ROLAND SABATIER lettrisme

 
 

Roland Sabatier

OEUVRE D'ANTI-ARCHITECTURE (1996)


"Par manque d’une vision créatrice de l’histoire de l’architecture, la société actuelle perpétue abusivement l’idée et le besoin d’un idéal architectural faux, incarnés par des édifices et des logements banals, figés dans la nécessité fonctionnelle, le géométrisme élémentaire et la falsification des technologies extrinsèques.

Mais l’art du bâtiment évolue. A l’image de l’art plastique qui a délaissé les glacis, la perspective, le nombre d’or et les grands thèmes pour se concentrer sur les éléments de son domaine et aboutir, finalement au carré blanc sur fond blanc et au ready-made, la construction doit rompre avec les demeures larges, luxueuses et pratiques, esclaves des besoins utilitaires, pour laisser la place à des constructions ciselantes, minutieuses, resserrées et inconfortables, de plus en plus hermétiques et denses qui, progressivement parviendront à l’architecture du presque-rien, du rien ou de l’anti-architecture.

On en viendra à se loger dans des maisons inachevées, bâclées, dans des pièces de plus en plus exiguës, impénétrables. Finalement, on renoncera à se construire une maison pour se loger dans un morceau de brique ou n’importe quoi, comme la poésie a renoncé, avec Rimbaud, Mallarmé ou Tzara, à développer des thèses pour concentrer ses efforts sur quelques mots de voyants, sur de rares termes travaillés en eux-mêmes ou sur des organisations aléatoires.

Dans son évolution novatrice l’architecture exige, dès aujourd’hui, que l’on se loge dans une caisse de carton, un morceau de plastique ou sous une vieille couverture usagée.
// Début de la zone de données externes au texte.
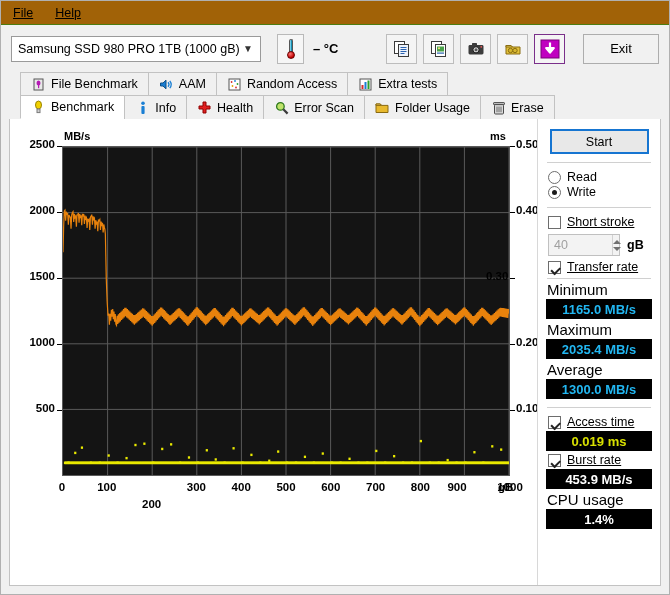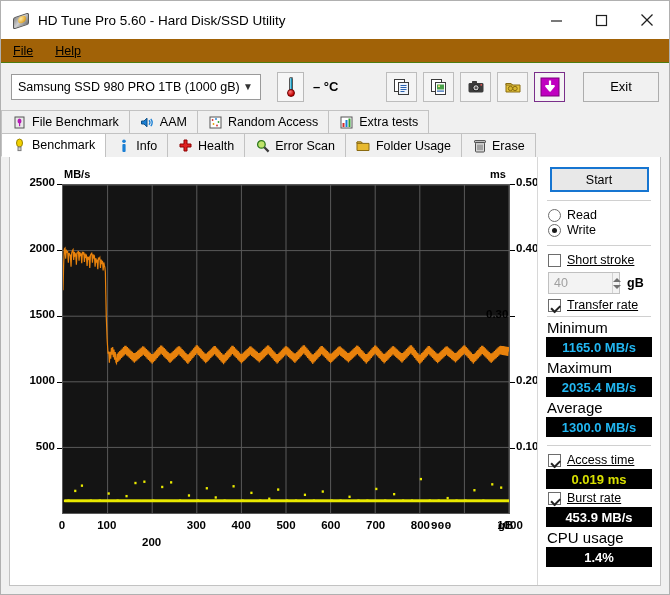--- a/index.html
+++ b/index.html
@@ -99,21 +99,21 @@
     display: flex; align-items: center; justify-content: center;
   }
   .tool-btn.accent { border: 1px solid #7a2f8a; background: #f4f4f4; }
   .exit-btn {
     width: 76px; height: 30px; margin-left: 12px;
     border: 1px solid #adadad; background: #f1f1f1;
     display: flex; align-items: center; justify-content: center;
     font-size: 13px; color: #000;
   }
   
-  .tabstrip { padding: 0 0; flex: none; }
+  .tabstrip { padding: 0 19px; flex: none; }
   .tabrow { display: flex; align-items: flex-end; }
   .tab {
     height: 24px; display: flex; align-items: center; gap: 5px;
     padding: 0 10px; font-size: 12.5px; color: #000;
     background: #f0f0f0; border: 1px solid #c2c2c2; border-bottom: none;
     margin-right: -1px;
   }
   .tabrow.row1 .tab { height: 23px; }
   .tab.active { background: #ffffff; border-bottom: 1px solid #fff; }
   .tab .ti { width: 15px; height: 15px; display:flex; align-items:center; justify-content:center; flex:none; }
@@ -196,45 +196,20 @@
   .v-cyan  { color: #22b7f2; }
   .v-yellow{ color: #d8e000; }
   .v-white { color: #ffffff; }
   .chk-row { display:flex; align-items:center; gap:6px; margin: 2px 0 2px 2px; font-size:12.5px; color:#000;text-decoration:underline; }
 </style>
 </head>
 <body>
 
 <div class="window">
 
-  <div class="titlebar">
-    <div class="app-icon">
-      <div class="platter"></div>
-        <div class="dot"></div>
-    </div>
-    <div class="title-text">HD Tune Pro 5.60 - Hard Disk/SSD Utility</div>
-    <div class="win-btns">
-      <div class="win-btn">
-        <svg width="13" height="13" viewBox="0 0 13 13">
-            <line x1="1" y1="7" x2="12" y2="7" stroke="#202020" stroke-width="1.2"></line>
-          </svg>
-      </div>
-      <div class="win-btn">
-        <svg width="13" height="13" viewBox="0 0 13 13">
-            <rect x="1.5" y="1.5" width="10" height="10" fill="none" stroke="#202020" stroke-width="1.2"></rect>
-          </svg>
-      </div>
-      <div class="win-btn">
-        <svg width="14" height="14" viewBox="0 0 14 14">
-            <line x1="1.5" y1="1.5" x2="12.5" y2="12.5" stroke="#202020" stroke-width="1.2"></line>
-            <line x1="12.5" y1="1.5" x2="1.5" y2="12.5" stroke="#202020" stroke-width="1.2"></line>
-          </svg>
-      </div>
-    </div>
-  </div>
 
   <div class="menubar">
     <div class="menu-item"><u>File</u></div>
     <div class="menu-item"><u>Help</u></div>
   </div>
 
   <div class="toolbar">
     <div class="drive-select">
       <span>Samsung SSD 980 PRO 1TB (1000 gB)</span>
       <span class="chev">▼</span>
@@ -962,21 +937,21 @@
       <div id="x-ticks">
           <div class="xtick" style="left: 32px; width: 40px; text-align: center; top: 362px;">0</div>
           <div class="xtick" style="left: 76.8px; width: 40px; text-align: center; top: 362px;">100</div>
           <div class="xtick" style="left: 121.6px; width: 40px; text-align: center; top: 362px; margin-top: 17px;">200</div>
           <div class="xtick" style="left: 166.4px; width: 40px; text-align: center; top: 362px;">300</div>
           <div class="xtick" style="left: 211.2px; width: 40px; text-align: center; top: 362px;">400</div>
           <div class="xtick" style="left: 256px; width: 40px; text-align: center; top: 362px;">500</div>
           <div class="xtick" style="left: 300.8px; width: 40px; text-align: center; top: 362px;">600</div>
           <div class="xtick" style="left: 345.6px; width: 40px; text-align: center; top: 362px;">700</div>
           <div class="xtick" style="left: 390.4px; width: 40px; text-align: center; top: 362px;">800</div>
-          <div class="xtick" style="left: 411px; width: 40px; text-align: center; top: 362px; font-family: Liberation Mono, monospace;">900</div>
+          <div class="xtick" style="left: 427px; width: 40px; text-align: center; top: 362px;">900</div>
           <div class="xtick" style="left: 480px; width: 40px; text-align: center; top: 362px;">1000</div>
         </div>
       <div class="xtick" style="left:488px; top:362px; font-weight:bold;">gB</div>
     </div>
 
     <div class="side-panel">
       <div class="start-btn">Start</div>
       <div class="sep"></div>
 
       <div class="opt-row">

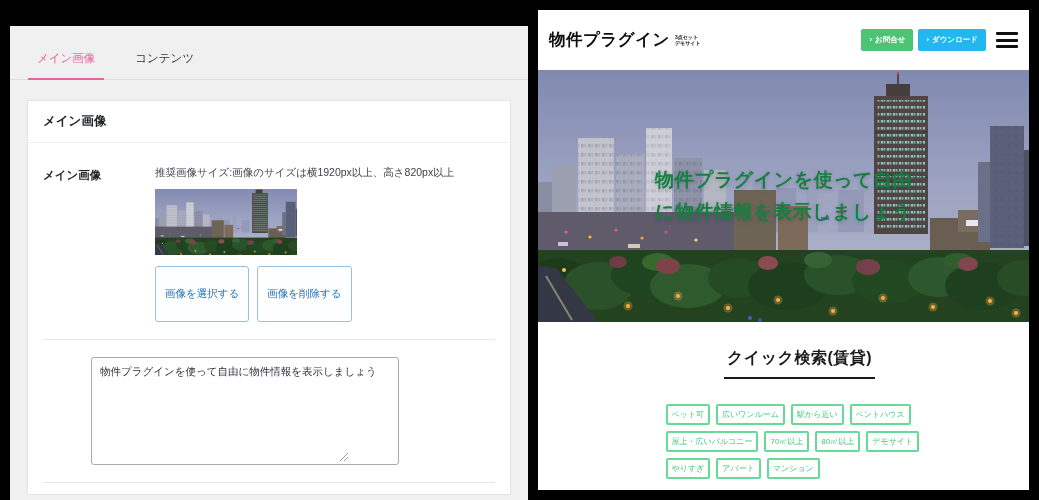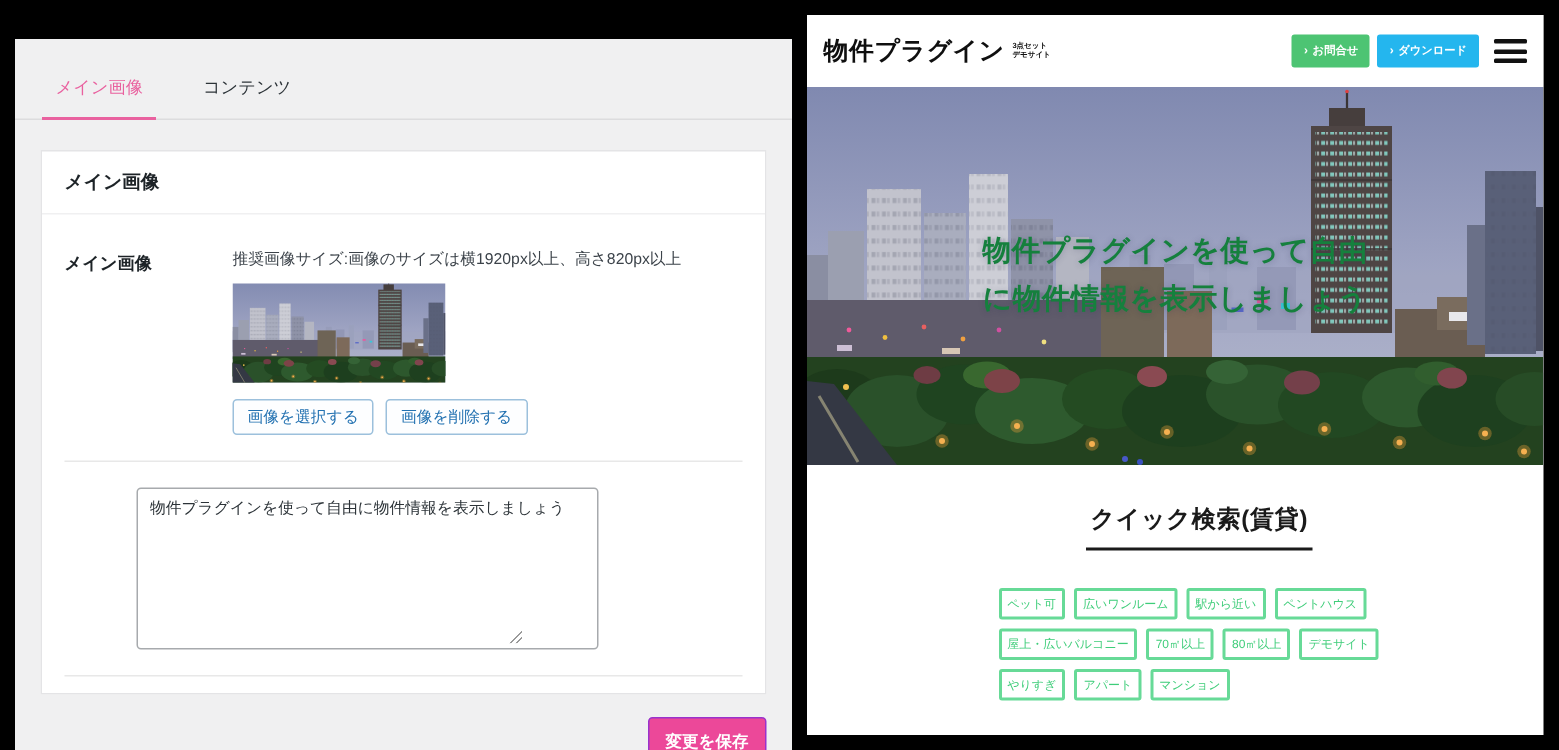--- a/index.html
+++ b/index.html
@@ -17,38 +17,38 @@
   .card-header { padding:12px 15px; font-size:12.5px; font-weight:bold; color:#1d2327;
     border-bottom:1px solid #f0f0f1; }
   .card-body { padding:6px 12px 0; }
   .form-row { display:flex; padding:17px 3px; }
   .form-label { width:112px; flex-shrink:0; font-size:11.5px; font-weight:bold; color:#1d2327; padding-top:2px; }
   .form-content { flex:1; }
   .hint { font-size:10.5px; color:#3c434a; margin-bottom:9px; }
   .thumb { display:block; width:142px; height:66px; }
   .btn-row { margin-top:11px; display:flex; gap:8px; }
   .wp-btn { font-size:10.5px; color:#2271b1; background:#fdfeff; border:1px solid #9cc0dc;
-    border-radius:3px; padding:4px 9px; cursor:pointer; font-family:inherit; }
+    border-radius:3px; padding:20px 9px; cursor:pointer; font-family:inherit; }
   .divider { border:0; border-top:1px solid #e8e8e8; margin:0 3px; }
   .ta-wrap { position:relative; width:308px; }
   .catch-ta { width:308px; height:108px; border:1px solid #a7aaad; border-radius:3px;
     font-size:10.5px; line-height:1.5; padding:6px 8px; color:#2c3338; resize:none;
     font-family:inherit; display:block;margin-left:48px; }
   .grip { position:absolute; right:3px; bottom:4px; width:9px; height:9px;
     background:repeating-linear-gradient(135deg,#9a9a9a 0 1px,transparent 1px 3.2px);
     clip-path:polygon(100% 0,100% 100%,0 100%); }
   .card-end { height:12px; border-top:1px solid #e8e8e8; margin:0 3px; }
   .save-row { text-align:right; padding:15px 17px; }
   .save-btn { background:#ec4899; border:1px solid #9a32cc; color:#fff; font-weight:bold;
     font-size:11px; padding:8px 11px; border-radius:3px; cursor:pointer; font-family:inherit; }
 
   
   .site-panel { position:absolute; left:538px; top:10px; width:491px; height:480px;
     background:#fff; overflow:hidden; }
-  .site-header { height:48px; display:flex; align-items:center; padding:0 11px; background:#fff; }
+  .site-header { height:60px; display:flex; align-items:center; padding:0 11px; background:#fff; }
   .site-logo { font-size:16.5px; font-weight:bold; color:#0f0f0f; letter-spacing:.5px; white-space:nowrap; }
   .logo-sub { margin-left:5px; font-size:5px; line-height:1.3; color:#0f0f0f; font-weight:bold; }
   .header-spacer { flex:1; }
   .hdr-btn { display:flex; align-items:center; gap:3px; color:#fff; font-size:7.5px;
     font-weight:bold; padding:6px 8px; border-radius:2px; margin-left:5px; cursor:pointer;
     text-decoration:none; white-space:nowrap; }
   .hdr-btn .chev { font-size:8px; line-height:1; }
   .btn-contact { background:#4dc473; }
   .btn-download { background:#24b6ee; }
   .hamburger { width:22px; margin-left:10px; cursor:pointer; display:flex;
On me dira que les sans-abri et les clochards ont recours, depuis longtemps, à ces maigres matériaux pour se protéger des intempéries et du froid! Mais ce que les plus démunis effectuent de manière involontaire, par nécessité, la nouvelle conception du bâtiment doit l’effectuer de manière volontaire, par excès de richesse et de création.

Un jour, grâce aux possibilités de l’économie nucléaire et à la propagation de la création et de la culture authentique, quintessencielle, nous serons tous riches au point de posséder une multitude de logements différents. En attendant, ce sont les riches qui, par culture et intelligence, coucheront dans la rue, sous un journal ou dans une caisse d’emballage, alors que les pauvres, par inculture et ignorance, logeront dans des bâtiments banals, en pierre ou en béton, que les premiers auront fui, comme ils ont fui autrefois les tableaux pompiers de leurs ancêtres, pour leur préférer les oeuvres désordonnées, anti-plastiques, laides, des Fauves, des Cubistes, des non-figuratifs, des Dadaïstes ou des Surréalistes. " (R.S., 1996)





Cette oeuvre est extraite de Ensemble de quasi et d’anti-architectures, réalisé en 1996, et composé, avec le présent texte transcrit sur une toile, de différents cartons d’emballage, de plastique, de vielles couvertures, de vieux journaux et de documents muraux concernant les élections législatives de 1993 qui fut présenté en janvier 1997 à la galerie de Paris dans une exposition personnelle de l’auteur sous le titre général de De la construction en son absence.